Rochdale Borough Council response: 

Steve Rumbelow, chief executive of Rochdale Borough Council, said: “We acknowledge that, certainly in the case of Knowl View School, there were significant failures of leadership and management, and a failure to investigate concerns in order to protect children.

“While the inquiry found no evidence of cover-ups or political pacts, it is clear from its report that council officers and school staff failed in their most basic duty of care towards children.

“Although the failure to understand the risks at the time was not unique to Rochdale, the consequences of the failures for the children involved were exceptionally serious.

“The council has apologised and acknowledged that children were failed. I repeat that apology today and say again that we are truly sorry.”

The panel said: “His review of that advice in 1999 did not consider that those new complaints were capable of lending further support to the case. A valuable opportunity was, therefore, lost to prosecute Smith during his lifetime, and for the complainants to seek justice.”

IICSA also addressed the evidence given last year by Farnell. The inquiry heard that a paedophile had been admitted to Knowl View in September 1990, where he had sexually abused at least one boy but Farnell insisted the information was not passed on to him.

Farnell said he was also unaware of a 1991 report submitted by a health authority worker which detailed claims that boys at Knowl View as young as eight were being sexually targeted by men from as far afield as Sheffield.

The panel concluded Farnell lied to the inquiry and that it “defies belief” he was unaware of the events involving Knowl View.

It said: “Regarding Mr Farnell’s final statements at the hearing, it was shameful that he refused to accept any personal responsibility for the young lives blighted by what happened at Knowl View while he was leader.

“I told the truth”

“Instead he laid all blame for what occurred at the door of the senior officials in education and in social services.”

Farnell has insisted he told the truth. In a statement issued by email, he said: “I told the truth. There is clear evidence that I was not informed about Knowl View during my time as leader. 

“The three most senior officers of the council responsible for informing and advising the leader of the council  – the chief executive, the director of education and the director of social services – all said in evidence they did not tell me about Knowl View.

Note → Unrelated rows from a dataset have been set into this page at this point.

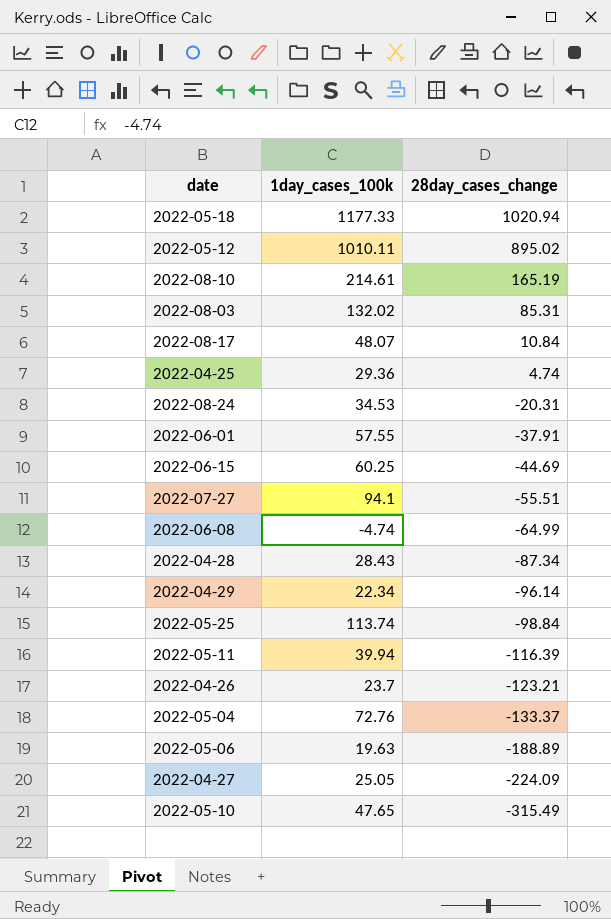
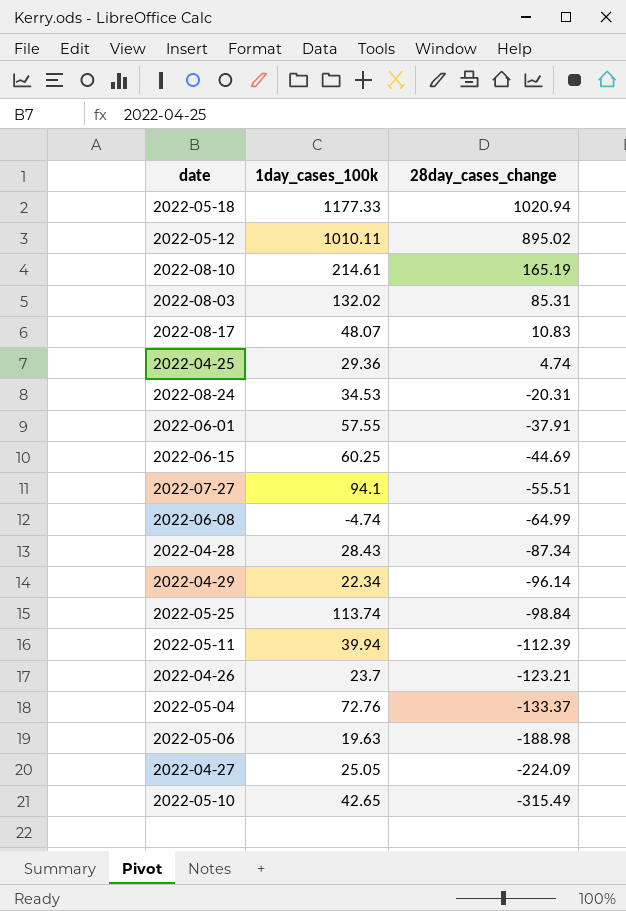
2022-08-17 | 28day_cases_change: 10.84 -> 10.83
2022-05-11 | 28day_cases_change: -116.39 -> -112.39
2022-05-06 | 28day_cases_change: -188.89 -> -188.98
2022-05-10 | 1day_cases_100k: 47.65 -> 42.65

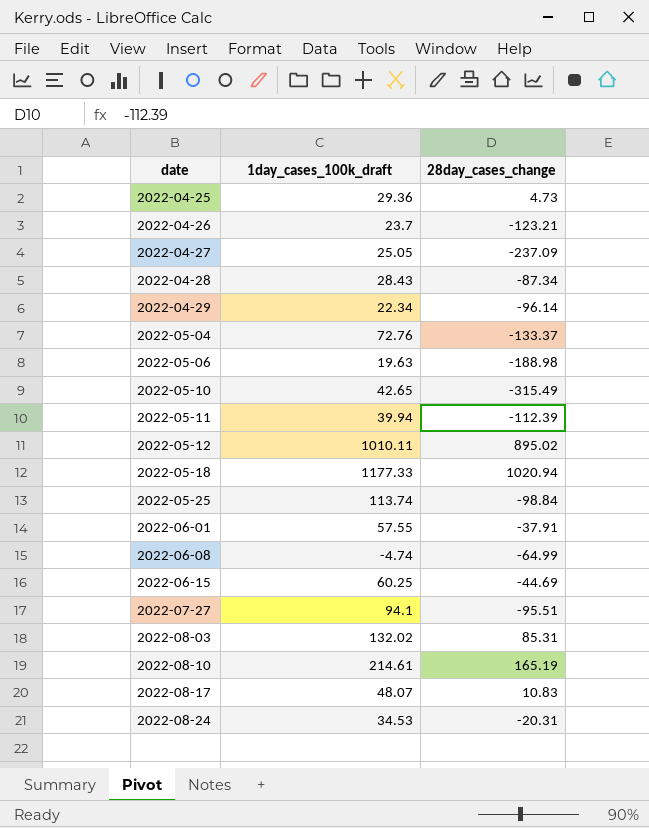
row order: 28day_cases_change descending -> date ascending
column name: 1day_cases_100k -> 1day_cases_100k_draft
2022-04-25 | 28day_cases_change: 4.74 -> 4.73
2022-04-27 | 28day_cases_change: -224.09 -> -237.09
2022-07-27 | 28day_cases_change: -55.51 -> -95.51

“A two-year police investigation found no evidence whatsoever that I was involved in a cover-up of events at Knowl View.”

Professor Alexis Jay, chair of the inquiry, said: “After listening to the evidence presented by a number of victims and survivors in Rochdale at the time, I am deeply disturbed at the evidence of extensive abuse and the institutional responses to that abuse.

“Many of those who testified to their abuse have never had the opportunity to seek justice through the courts.

“I hope that the public hearings and this report has offered them some measure of acknowledgement for their suffering.”

It is understood Greater Manchester Police will liaise with the inquiry in relation to any possible offences.

Richard Scorer, a specialist abuse lawyer from Slater and Gordon, which represents eight alleged victims, added: “This report is a devastating indictment of decades of institutional failures to protect children from abuse and sexual exploitation.

“Our clients have waited decades for the truth to come out and this report confirms everything they have been saying for years.

“The report confirms what we said last October. Richard Farnell lied to the inquiry and it is now very clear that the Labour Party should have acted much more quickly to remove him as leader. He is unfit to be in public life.

“The report also confirms that Cyril Smith should have been prosecuted for sex offences and that the honours committee failed his alleged victims in recommending a knighthood.

“In the light of the report, Smith should now be stripped of his knighthood so that those he abused at least have the comfort of knowing that his depravity is now recognised by the establishment which protected him for so many years.”

One of Smith’s alleged victims said: “All this could have been stopped and the lives that were destroyed by this could have been saved. That’s unforgivable and those responsible should hang their heads in shame.”